User Comments: budden added on 2017-05-30 20:45:23:
Posted patch at the ticket mentioned by fvogel. Didn't try tests.

fvogel added on 2017-05-30 17:50:22: (text/x-fossil-wiki)
See also [62f1343ad2]

budden added on 2017-05-30 17:31:45:
Also I noted that mention of PenPower in comments to tkWinX.c is not in sync with this description of PenPower issues: https://bugs.openjdk.java.net/browse/JDK-4710727, and code is not look like the right one. JDK says that PenPower sometimes passes two WM_CHARs, while code in GetTranslatedKey looks for wParam>0xff.

budden added on 2017-05-30 16:30:07:
Hi! I'm not sure I'm facing the same issue, but let me try to comment here first. 

My issue is like this one:

https://stackoverflow.com/questions/16004920/when-i-type-non-ascii-characters-using-a-windows-keyboard-i-get

and this:

https://stackoverflow.com/questions/16641361/where-in-the-tkinter-application-stack-is-a-question-mark-substituted-in-p

In my case, it happened when I created my own keyboard layout with Unicode chars not present in my local character set.

After some debugging, I believe information is lost in a GetTranslatedKey function, where PeekMessageA is called instead of PeekMessageW and msg.wParam is  truncated by Windows. When I replaced PeekMessageA with PeekMessageW, I get the correct Unicode char in wParam, but later it goes into conversion and gets broken back. I "fixed" that but obviously broken many things in a neighbourhood, so I suggest no patch. The idea was to alter trans_keys to be an array of unsigned int instead of char and removing some translation. It seemed to work for me, but my knowledge is insufficient to assess this solution in general.
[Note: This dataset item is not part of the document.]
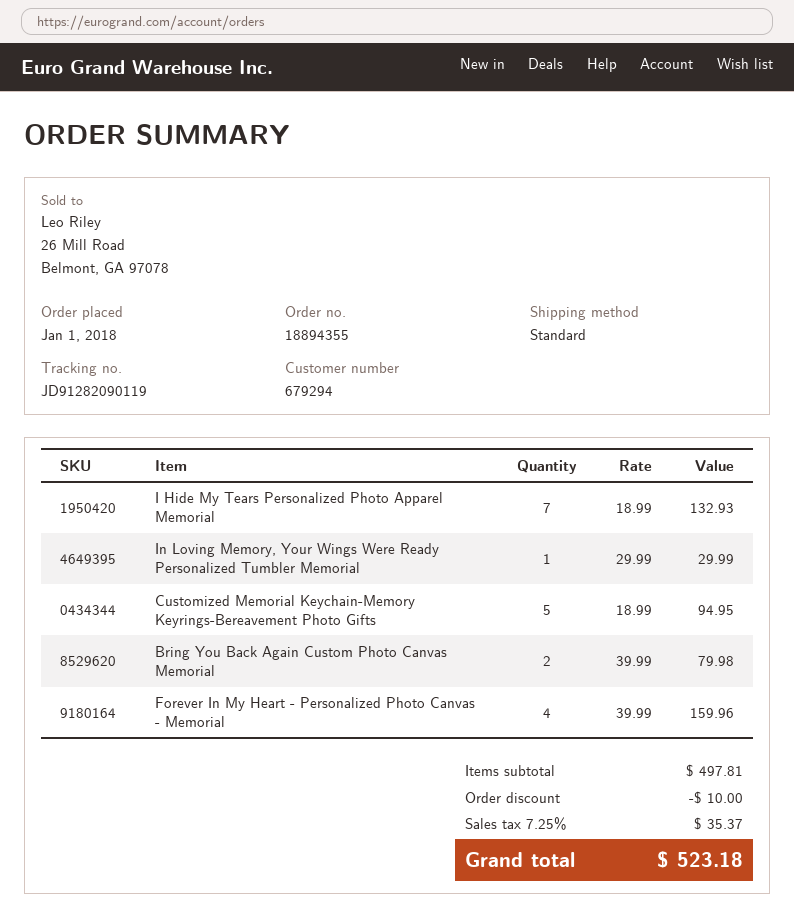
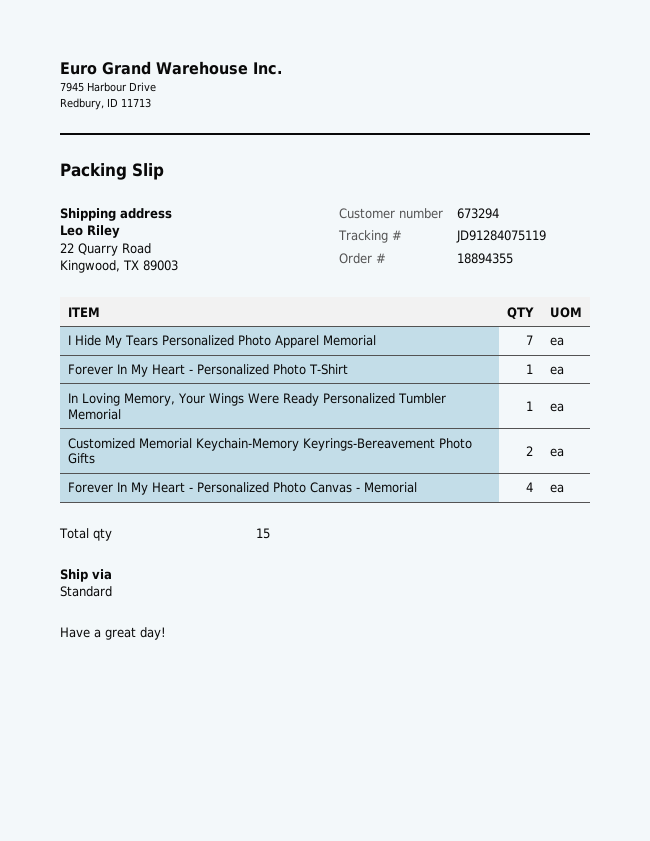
customer number: 679294 -> 673294
tracking number: JD91282090119 -> JD91284075119
Customized Memorial Keychain-Memory Keyrings-Bereavement Photo Gifts: 5 -> 2
Bring You Back Again Custom Photo Canvas Memorial: 2 -> none
Forever In My Heart - Personalized Photo T-Shirt: none -> 1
jan.nijtmans added on 2017-05-02 14:45:32: (text/x-fossil-wiki)
It turns out that surrogate handling isn't 100% right, still. Since Tcl uses [https://en.wikipedia.org/wiki/UTF-8#WTF-8|WTF-8] encoding (actually, for TCL_UTF_MAX == 3) , there are a lot of places in Tk where surrogate pairs need to be handled especially.

Thanks, Christian, for pointing this out.

Therefore, re-opening this ticket, and changing the title: The problem is not only on Windows 8 but more generic.

jan.nijtmans added on 2016-09-29 12:43:53:
Merged to core-8-6-branch and trunk.

jan.nijtmans added on 2016-09-28 08:57:00: (text/x-fossil-wiki)
Located many more places in Tk, where surrogate handling can be improved further. See: [http://core.tcl.tk/tk/vdiff?from=5ff8c90caff4d615&to=7d11da38b1366d28&sbs=1]

The idea is to split Unicode characters > 0xffff in two surrogates when converting to UTF-8, and joining the surrogates back again when converting UTF-8 to Unicode. This way emoji's can be handled reasonably well without further tricks, whether TCL_UTF_MAX is 3, 4 or 6.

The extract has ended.